### Task material
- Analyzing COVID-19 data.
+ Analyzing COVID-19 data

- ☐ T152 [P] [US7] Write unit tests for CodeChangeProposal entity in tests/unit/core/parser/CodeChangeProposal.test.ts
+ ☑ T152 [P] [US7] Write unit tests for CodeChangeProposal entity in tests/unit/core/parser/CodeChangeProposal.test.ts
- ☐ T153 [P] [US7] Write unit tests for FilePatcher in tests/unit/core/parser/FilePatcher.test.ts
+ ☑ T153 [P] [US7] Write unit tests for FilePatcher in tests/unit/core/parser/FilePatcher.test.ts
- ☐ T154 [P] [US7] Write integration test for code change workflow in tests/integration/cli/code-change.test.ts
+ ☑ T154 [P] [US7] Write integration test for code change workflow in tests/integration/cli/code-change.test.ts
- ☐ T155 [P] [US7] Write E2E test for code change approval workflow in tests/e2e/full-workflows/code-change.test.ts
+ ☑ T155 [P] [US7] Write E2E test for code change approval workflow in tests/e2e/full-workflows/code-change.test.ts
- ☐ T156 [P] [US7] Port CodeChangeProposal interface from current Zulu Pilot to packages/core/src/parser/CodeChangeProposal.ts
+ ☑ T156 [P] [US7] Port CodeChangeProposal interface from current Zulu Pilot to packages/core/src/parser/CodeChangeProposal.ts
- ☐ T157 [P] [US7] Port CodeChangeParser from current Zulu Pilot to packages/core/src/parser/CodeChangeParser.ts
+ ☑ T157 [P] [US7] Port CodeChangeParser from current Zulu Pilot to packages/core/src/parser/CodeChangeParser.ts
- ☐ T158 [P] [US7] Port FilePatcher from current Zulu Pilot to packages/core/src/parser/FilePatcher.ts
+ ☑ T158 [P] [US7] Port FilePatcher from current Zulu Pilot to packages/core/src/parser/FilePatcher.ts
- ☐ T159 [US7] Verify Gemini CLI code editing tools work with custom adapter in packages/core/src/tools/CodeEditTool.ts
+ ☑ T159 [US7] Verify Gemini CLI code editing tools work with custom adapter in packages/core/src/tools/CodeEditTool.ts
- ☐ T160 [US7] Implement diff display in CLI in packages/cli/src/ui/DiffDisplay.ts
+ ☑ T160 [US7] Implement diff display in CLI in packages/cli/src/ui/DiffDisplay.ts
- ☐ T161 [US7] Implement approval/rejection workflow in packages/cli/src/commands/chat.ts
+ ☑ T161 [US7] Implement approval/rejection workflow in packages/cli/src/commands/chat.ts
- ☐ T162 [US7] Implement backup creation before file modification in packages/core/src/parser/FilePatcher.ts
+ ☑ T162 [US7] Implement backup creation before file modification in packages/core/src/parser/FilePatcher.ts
######
### [About this exercise]
Whatever the entries say, repeat all of them exactly.

### [Response box]
- Analyzing COVID-19 data.
+ Analyzing COVID-19 data

- ☐ T152 [P] [US7] Write unit tests for CodeChangeProposal entity in tests/unit/core/parser/CodeChangeProposal.test.ts
+ ☑ T152 [P] [US7] Write unit tests for CodeChangeProposal entity in tests/unit/core/parser/CodeChangeProposal.test.ts
- ☐ T153 [P] [US7] Write unit tests for FilePatcher in tests/unit/core/parser/FilePatcher.test.ts
+ ☑ T153 [P] [US7] Write unit tests for FilePatcher in tests/unit/core/parser/FilePatcher.test.ts
- ☐ T154 [P] [US7] Write integration test for code change workflow in tests/integration/cli/code-change.test.ts
+ ☑ T154 [P] [US7] Write integration test for code change workflow in tests/integration/cli/code-change.test.ts
- ☐ T155 [P] [US7] Write E2E test for code change approval workflow in tests/e2e/full-workflows/code-change.test.ts
+ ☑ T155 [P] [US7] Write E2E test for code change approval workflow in tests/e2e/full-workflows/code-change.test.ts
- ☐ T156 [P] [US7] Port CodeChangeProposal interface from current Zulu Pilot to packages/core/src/parser/CodeChangeProposal.ts
+ ☑ T156 [P] [US7] Port CodeChangeProposal interface from current Zulu Pilot to packages/core/src/parser/CodeChangeProposal.ts
- ☐ T157 [P] [US7] Port CodeChangeParser from current Zulu Pilot to packages/core/src/parser/CodeChangeParser.ts
+ ☑ T157 [P] [US7] Port CodeChangeParser from current Zulu Pilot to packages/core/src/parser/CodeChangeParser.ts
- ☐ T158 [P] [US7] Port FilePatcher from current Zulu Pilot to packages/core/src/parser/FilePatcher.ts
+ ☑ T158 [P] [US7] Port FilePatcher from current Zulu Pilot to packages/core/src/parser/FilePatcher.ts
- ☐ T159 [US7] Verify Gemini CLI code editing tools work with custom adapter in packages/core/src/tools/CodeEditTool.ts
+ ☑ T159 [US7] Verify Gemini CLI code editing tools work with custom adapter in packages/core/src/tools/CodeEditTool.ts
- ☐ T160 [US7] Implement diff display in CLI in packages/cli/src/ui/DiffDisplay.ts
+ ☑ T160 [US7] Implement diff display in CLI in packages/cli/src/ui/DiffDisplay.ts
- ☐ T161 [US7] Implement approval/rejection workflow in packages/cli/src/commands/chat.ts
+ ☑ T161 [US7] Implement approval/rejection workflow in packages/cli/src/commands/chat.ts
- ☐ T162 [US7] Implement backup creation before file modification in packages/core/src/parser/FilePatcher.ts
+ ☑ T162 [US7] Implement backup creation before file modification in packages/core/src/parser/FilePatcher.ts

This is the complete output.